Je ferme les yeux et je me persuade que ces mots me sont destinés. Mon émoi est si grand que je ne peux m’empêcher de poursuivre ma lecture tout en ayant honte de cette curiosité, qui n’est que le besoin de se sentir aimé. Mon cœur s’enflamme et je poursuis :
« Mon âme est triste ; mon cœur est esclave, et mon imagination m’effraie… Tu m’aimes moins ; tu seras consolée.
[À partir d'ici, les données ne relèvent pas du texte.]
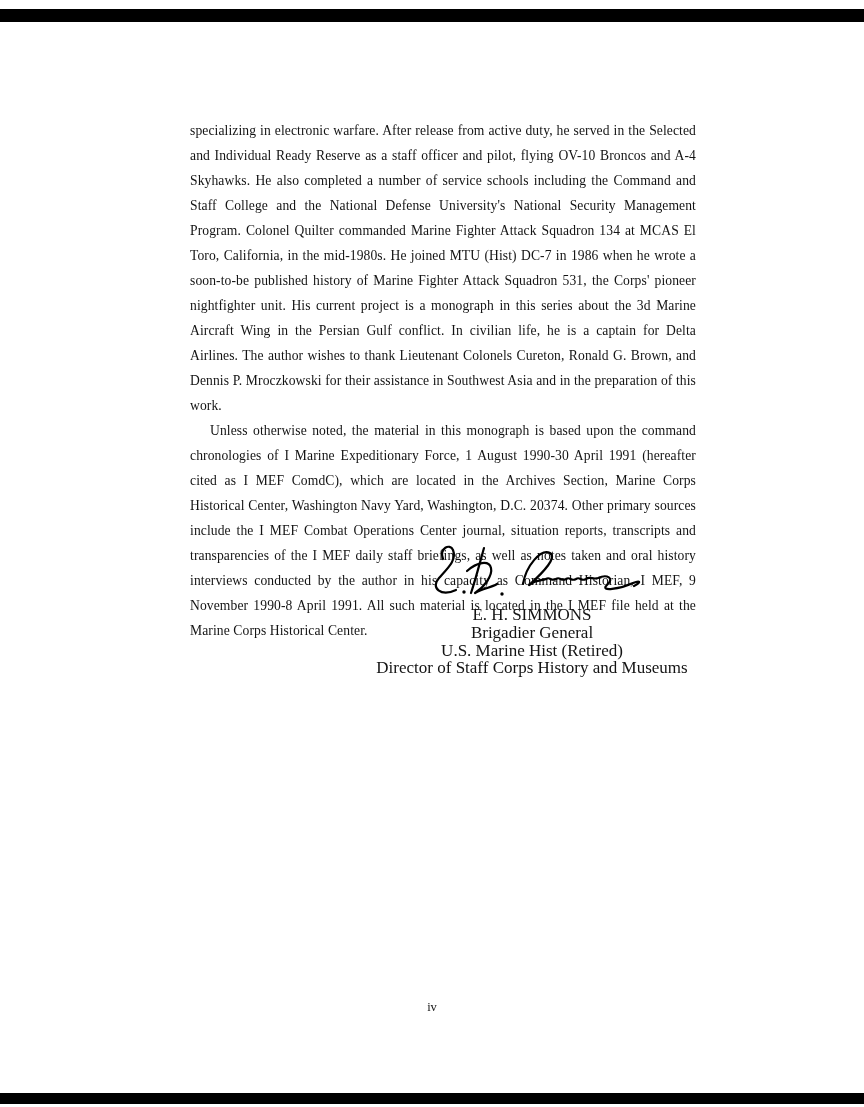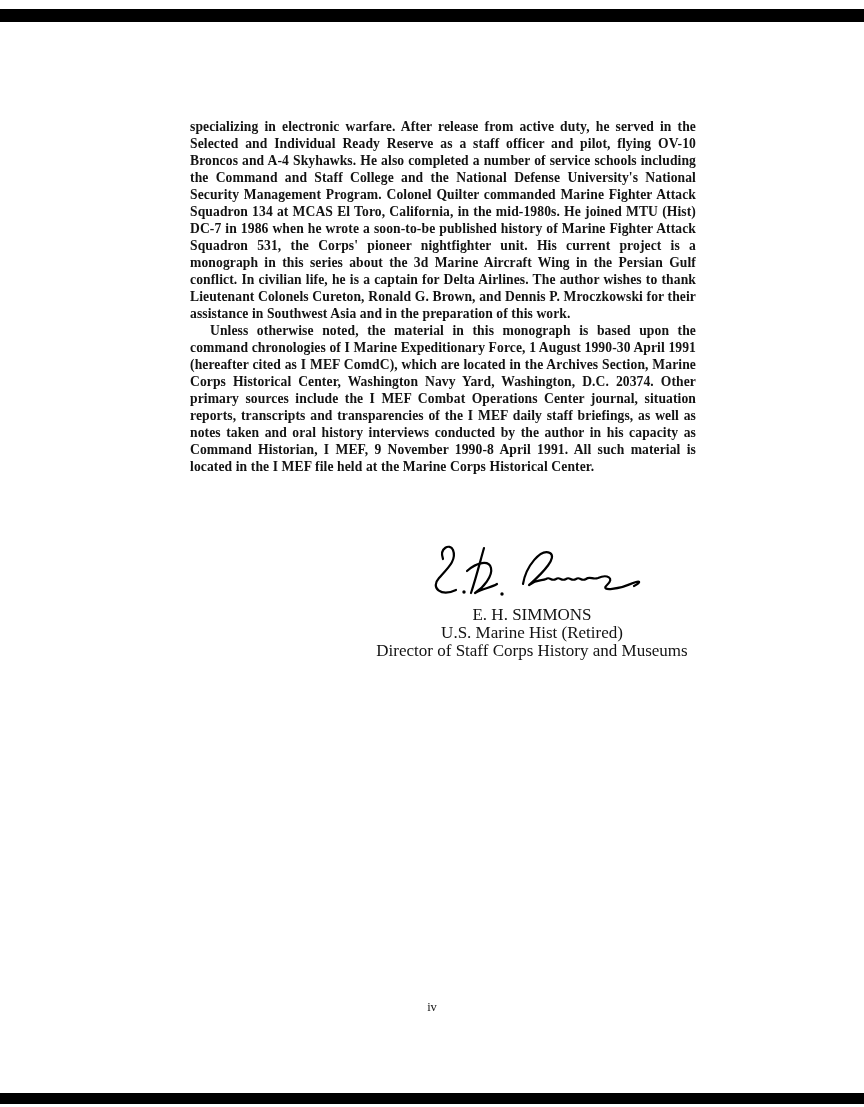--- a/index.html
+++ b/index.html
@@ -24,24 +24,23 @@
     }
     .scan-bar.top { top: 9px; height: 13px; }
     .scan-bar.bottom { bottom: 3px; height: 11px; }
 
     .text-block {
       position: absolute;
       left: 190px;
       top: 118px;
       width: 506px;
       font-size: 13.6px;
-      line-height: 17px;
+      line-height: 25px;
       text-align: justify;
       letter-spacing: 0.1px;
-      font-weight: bold;
     }
     .text-block p { margin: 0; }
     .text-block p.indent { text-indent: 20px; }
 
     .signature-svg {
       position: absolute;
       left: 426px;
       top: 538px;
     }
 
@@ -87,20 +86,21 @@
       <path d="M58,10 C54,24 50,40 45,55"></path>
       <path d="M41,33 C51,24 63,22 65,30 C67,38 57,50 49,55 C57,50 65,50 71,46"></path>
       <circle cx="76" cy="56" r="1.7" fill="#000000" stroke="none"></circle>
 
       <path d="M97,46 C100,28 115,10 124,15 C131,19 119,33 103,47 C111,41 116,43 120,41 C124,38 125,44 130,41 C134,38 135,44 140,41 C144,38 145,44 150,41 C154,38 155,44 160,41 C164,38 167,42 172,40 C181,36 189,40 181,47 C173,54 194,51 207,45 C214,42 216,44 208,48"></path>
     </g>
   </svg>
 
   <div class="sig-block">
     <div>E. H. SIMMONS</div>
+    <div>Brigadier General</div>
     <div>U.S. Marine Hist (Retired)</div>
     <div>Director of Staff Corps History and Museums</div>
   </div>
 
   <div class="page-number">iv</div>
 
   <div class="scan-bar bottom"></div>
 
 </div>
 

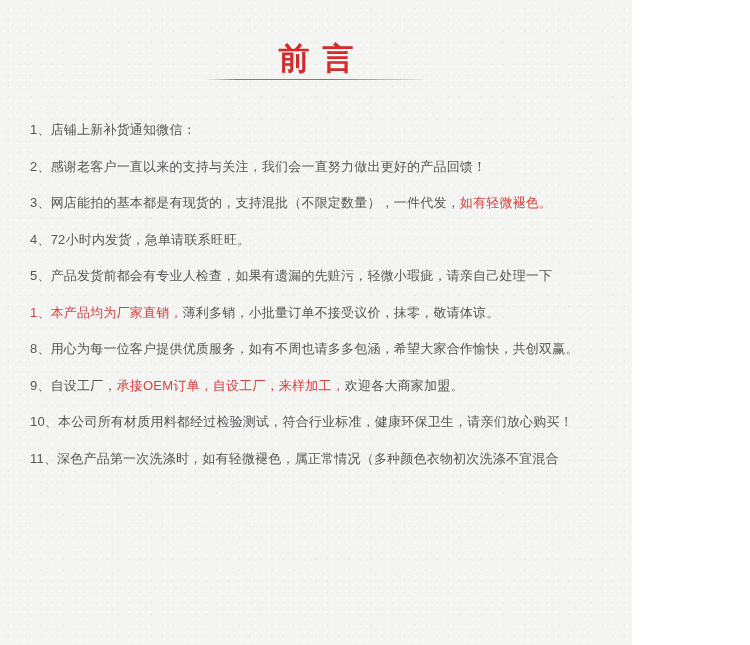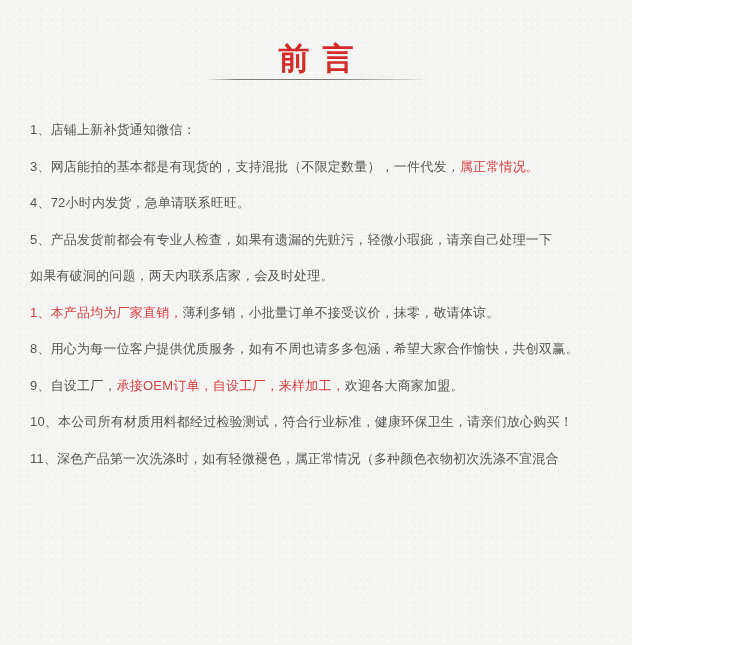--- a/index.html
+++ b/index.html
@@ -75,23 +75,23 @@
 <body>
 
 <div class="page">
   <div class="header">
     <span class="page-title">前言</span>
     <div class="title-underline"></div>
   </div>
 
   <div class="notice-list">
       <div class="notice-line"><span class="seg">1、店铺上新补货通知微信：</span></div>
-      <div class="notice-line"><span class="seg">3、网店能拍的基本都是有现货的，支持混批（不限定数量），一件代发，</span><span class="seg red">属正常情况。</span></div>
+      <div class="notice-line"><span class="seg">2、感谢老客户一直以来的支持与关注，我们会一直努力做出更好的产品回馈！</span></div>
+      <div class="notice-line"><span class="seg">3、网店能拍的基本都是有现货的，支持混批（不限定数量），一件代发，</span><span class="seg red">如有轻微褪色。</span></div>
       <div class="notice-line"><span class="seg">4、72小时内发货，急单请联系旺旺。</span></div>
       <div class="notice-line"><span class="seg">5、产品发货前都会有专业人检查，如果有遗漏的先赃污，轻微小瑕疵，请亲自己处理一下</span></div>
-      <div class="notice-line"><span class="seg">如果有破洞的问题，两天内联系店家，会及时处理。</span></div>
       <div class="notice-line"><span class="seg red">1、本产品均为厂家直销，</span><span class="seg">薄利多销，小批量订单不接受议价，抹零，敬请体谅。</span></div>
       <div class="notice-line"><span class="seg">8、用心为每一位客户提供优质服务，如有不周也请多多包涵，希望大家合作愉快，共创双赢。</span></div>
       <div class="notice-line"><span class="seg">9、自设工厂，</span><span class="seg red">承接OEM订单，自设工厂，来样加工，</span><span class="seg">欢迎各大商家加盟。</span></div>
       <div class="notice-line"><span class="seg">10、本公司所有材质用料都经过检验测试，符合行业标准，健康环保卫生，请亲们放心购买！</span></div>
       <div class="notice-line"><span class="seg">11、深色产品第一次洗涤时，如有轻微褪色，属正常情况（多种颜色衣物初次洗涤不宜混合</span></div>
     </div>
 </div>
 
 </body></html>

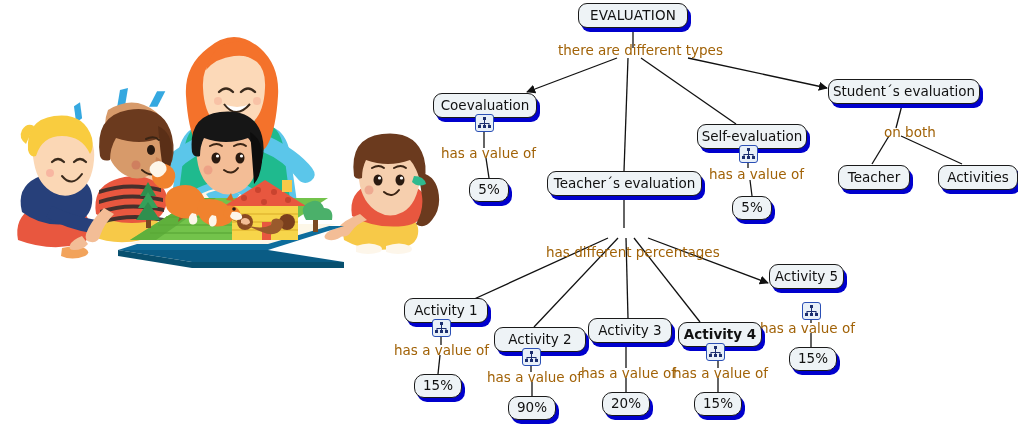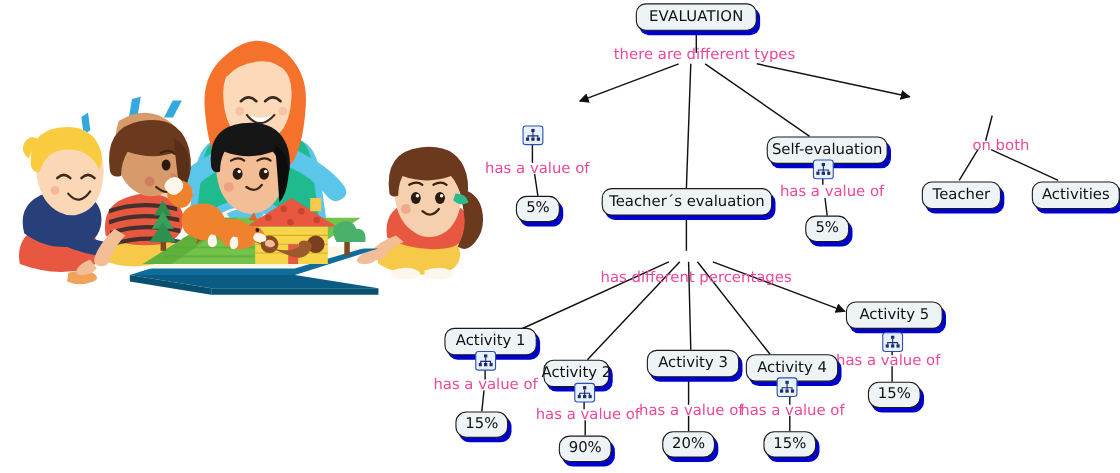--- a/index.html
+++ b/index.html
@@ -29,21 +29,21 @@
     padding:0 21px;
     height:25px;
   }
   .node.root{font-size:13.5px;letter-spacing:.2px;}
   .node.pct{height:24px;border-radius:10px;font-size:13.5px;padding:0 11px;}
 
   
   .linklabel{
     position:absolute;
     font-size:13.5px;
-    color:#ec4899;
+    color:#a16207;
     white-space:nowrap;
     background:transparent;
     line-height:1;
   }
 
   
   .rsrc{
     position:absolute;
     width:19px;height:18px;
     background:#e8f0f8;
@@ -316,20 +316,21 @@
   <div class="linklabel" style="left:709px;top:168px;">has a value of</div>
   <div class="linklabel" style="left:546px;top:225px;margin-top:21px;">has different percentages</div>
   <div class="linklabel" style="left:394px;top:344px;">has a value of</div>
   <div class="linklabel" style="left:487px;top:371px;">has a value of</div>
   <div class="linklabel" style="left:581px;top:367px;">has a value of</div>
   <div class="linklabel" style="left:673px;top:367px;">has a value of</div>
   <div class="linklabel" style="left:760px;top:322px;">has a value of</div>
 
   <div class="node root" style="left:578px;top:3px;width:110px;">EVALUATION</div>
 
+  <div class="node" style="left:433px;top:93px;width:104px;">Coevaluation</div>
   <div class="rsrc" style="left:475px;top:114px;">
     <svg width="13" height="12" viewBox="0 0 13 12">
         <g fill="#1c2e6e">
           <rect x="5" y="0" width="3" height="3"></rect>
           <rect x="0" y="8" width="3" height="3"></rect>
           <rect x="5" y="8" width="3" height="3"></rect>
           <rect x="10" y="8" width="3" height="3"></rect>
           <path d="M6 3 h1 v3 h-1 z M1.5 6 h10 v1 h-10 z M1.5 6 h1 v2 h-1 z M6 6 h1 v2 h-1 z M10.5 6 h1 v2 h-1 z"></path>
         </g>
       </svg>
@@ -343,65 +344,66 @@
         <g fill="#1c2e6e">
           <rect x="5" y="0" width="3" height="3"></rect>
           <rect x="0" y="8" width="3" height="3"></rect>
           <rect x="5" y="8" width="3" height="3"></rect>
           <rect x="10" y="8" width="3" height="3"></rect>
           <path d="M6 3 h1 v3 h-1 z M1.5 6 h10 v1 h-10 z M1.5 6 h1 v2 h-1 z M6 6 h1 v2 h-1 z M10.5 6 h1 v2 h-1 z"></path>
         </g>
       </svg>
   </div>
 
+  <div class="node" style="left:828px;top:79px;width:152px;">Student´s evaluation</div>
   <div class="node" style="left:938px;top:165px;width:80px;">Activities</div>
   <div class="node" style="left:838px;top:165px;width:72px;">Teacher</div>
 
   <div class="node" style="left:404px;top:298px;width:84px;">Activity 1</div>
   <div class="rsrc" style="left:432px;top:319px;">
     <svg width="13" height="12" viewBox="0 0 13 12">
         <g fill="#1c2e6e">
           <rect x="5" y="0" width="3" height="3"></rect>
           <rect x="0" y="8" width="3" height="3"></rect>
           <rect x="5" y="8" width="3" height="3"></rect>
           <rect x="10" y="8" width="3" height="3"></rect>
           <path d="M6 3 h1 v3 h-1 z M1.5 6 h10 v1 h-10 z M1.5 6 h1 v2 h-1 z M6 6 h1 v2 h-1 z M10.5 6 h1 v2 h-1 z"></path>
         </g>
       </svg>
   </div>
 
-  <div class="node" style="left:494px;top:327px;width:60px;">Activity 2</div>
+  <div class="node" style="left:494px;top:327px;width:92px;">Activity 2</div>
   <div class="rsrc" style="left:522px;top:348px;">
     <svg width="13" height="12" viewBox="0 0 13 12">
         <g fill="#1c2e6e">
           <rect x="5" y="0" width="3" height="3"></rect>
           <rect x="0" y="8" width="3" height="3"></rect>
           <rect x="5" y="8" width="3" height="3"></rect>
           <rect x="10" y="8" width="3" height="3"></rect>
           <path d="M6 3 h1 v3 h-1 z M1.5 6 h10 v1 h-10 z M1.5 6 h1 v2 h-1 z M6 6 h1 v2 h-1 z M10.5 6 h1 v2 h-1 z"></path>
         </g>
       </svg>
   </div>
 
   <div class="node" style="left:588px;top:318px;width:84px;">Activity 3</div>
 
-  <div class="node" style="left:678px;top:322px;width:84px;">Activity 4</div>
+  <div class="node" style="left:678px;top:322px;width:84px;font-weight:bold;">Activity 4</div>
   <div class="rsrc" style="left:706px;top:343px;">
     <svg width="13" height="12" viewBox="0 0 13 12">
         <g fill="#1c2e6e">
           <rect x="5" y="0" width="3" height="3"></rect>
           <rect x="0" y="8" width="3" height="3"></rect>
           <rect x="5" y="8" width="3" height="3"></rect>
           <rect x="10" y="8" width="3" height="3"></rect>
           <path d="M6 3 h1 v3 h-1 z M1.5 6 h10 v1 h-10 z M1.5 6 h1 v2 h-1 z M6 6 h1 v2 h-1 z M10.5 6 h1 v2 h-1 z"></path>
         </g>
       </svg>
   </div>
 
-  <div class="node" style="left:769px;top:264px;width:88px;margin-top:10px;">Activity 5</div>
+  <div class="node" style="left:769px;top:264px;width:75px;">Activity 5</div>
   <div class="rsrc" style="left:802px;top:302px;">
     <svg width="13" height="12" viewBox="0 0 13 12">
         <g fill="#1c2e6e">
           <rect x="5" y="0" width="3" height="3"></rect>
           <rect x="0" y="8" width="3" height="3"></rect>
           <rect x="5" y="8" width="3" height="3"></rect>
           <rect x="10" y="8" width="3" height="3"></rect>
           <path d="M6 3 h1 v3 h-1 z M1.5 6 h10 v1 h-10 z M1.5 6 h1 v2 h-1 z M6 6 h1 v2 h-1 z M10.5 6 h1 v2 h-1 z"></path>
         </g>
       </svg>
Un jour, tu ne m’aimeras plus ; dis-le-moi ; je saurai au moins mériter le malheur… Adieu, femme, tourment, bonheur, espérance et âme de ma vie, que j’aime, que je crains, qui m’inspire des sentiments tendres qui m’appellent à la Nature, et des mouvements impétueux aussi volcaniques que le tonnerre. Je ne te demande ni amour éternel, ni fidélité, mais seulement… vérité, franchise sans bornes. Le jour où tu dirais «je t’aime moins» sera le dernier de ma vie »
………
« Pardon, âme de ma vie, mon âme est tendue sur de vastes combinaisons. Mon cœur, entièrement occupé par toi, a des craintes qui me rendent malheureux… Je suis ennuyé de ne pas t’appeler par ton nom. J’attends que tu me l’écrives. Adieu ! Ah ! si tu m’aimes moins, tu ne m’auras jamais aimé. Je serais alors bien à plaindre. »
Que ne suis je votre amante, moi j'aurai su vous aimer !
Votre humble servante
Églantine qui a ouvert par erreur, une lettre de Napoléon destinée à Joséphine.